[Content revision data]
Content starts
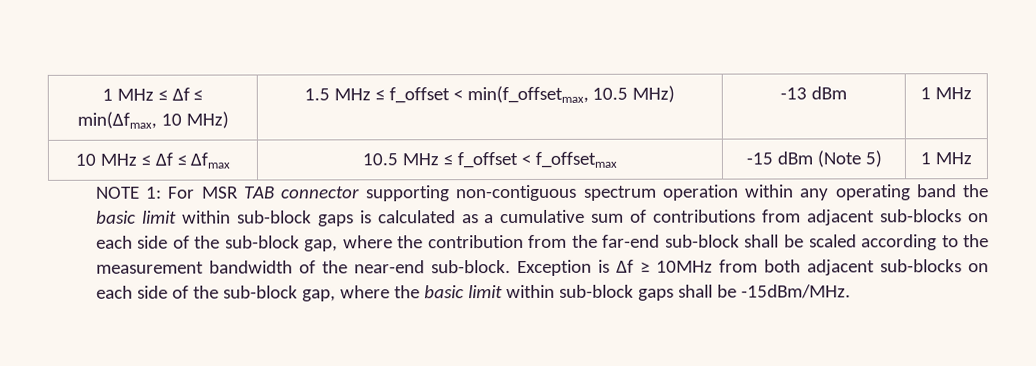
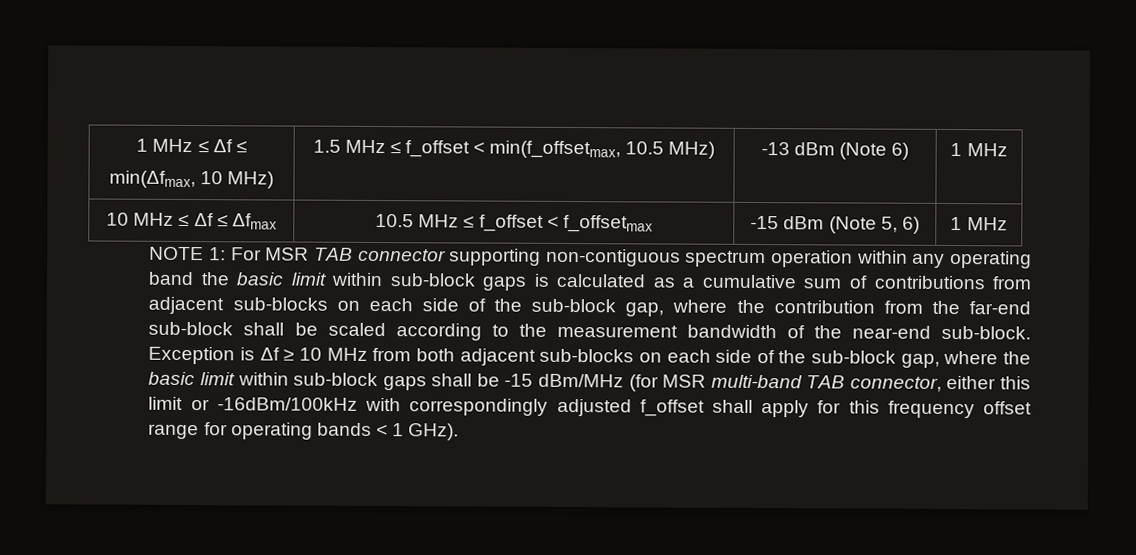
  1 MHz ≤ Δf ≤
- min(Δfmax, 10 MHz) | 1.5 MHz ≤ f_offset < min(f_offsetmax, 10.5 MHz) | -13 dBm | 1 MHz
+ min(Δfmax, 10 MHz) | 1.5 MHz ≤ f_offset < min(f_offsetmax, 10.5 MHz) | -13 dBm (Note 6) | 1 MHz
- 10 MHz ≤ Δf ≤ Δfmax | 10.5 MHz ≤ f_offset < f_offsetmax | -15 dBm (Note 5) | 1 MHz
+ 10 MHz ≤ Δf ≤ Δfmax | 10.5 MHz ≤ f_offset < f_offsetmax | -15 dBm (Note 5, 6) | 1 MHz
- Exception is Δf ≥ 10MHz from both adjacent sub-blocks on each side of the sub-block gap, where the basic limit within sub-block gaps shall be -15dBm/MHz.
+ Exception is Δf ≥ 10 MHz from both adjacent sub-blocks on each side of the sub-block gap, where the basic limit within sub-block gaps shall be -15 dBm/MHz (for MSR multi-band TAB connector, either this limit or -16dBm/100kHz with correspondingly adjusted f_offset shall apply for this frequency offset range for operating bands < 1 GHz).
Content ends
» Exercise requirements
Repeat each record exactly, with the pictures left out.

» Finished task
  1 MHz ≤ Δf ≤
- min(Δfmax, 10 MHz) | 1.5 MHz ≤ f_offset < min(f_offsetmax, 10.5 MHz) | -13 dBm | 1 MHz
+ min(Δfmax, 10 MHz) | 1.5 MHz ≤ f_offset < min(f_offsetmax, 10.5 MHz) | -13 dBm (Note 6) | 1 MHz
- 10 MHz ≤ Δf ≤ Δfmax | 10.5 MHz ≤ f_offset < f_offsetmax | -15 dBm (Note 5) | 1 MHz
+ 10 MHz ≤ Δf ≤ Δfmax | 10.5 MHz ≤ f_offset < f_offsetmax | -15 dBm (Note 5, 6) | 1 MHz
- Exception is Δf ≥ 10MHz from both adjacent sub-blocks on each side of the sub-block gap, where the basic limit within sub-block gaps shall be -15dBm/MHz.
+ Exception is Δf ≥ 10 MHz from both adjacent sub-blocks on each side of the sub-block gap, where the basic limit within sub-block gaps shall be -15 dBm/MHz (for MSR multi-band TAB connector, either this limit or -16dBm/100kHz with correspondingly adjusted f_offset shall apply for this frequency offset range for operating bands < 1 GHz).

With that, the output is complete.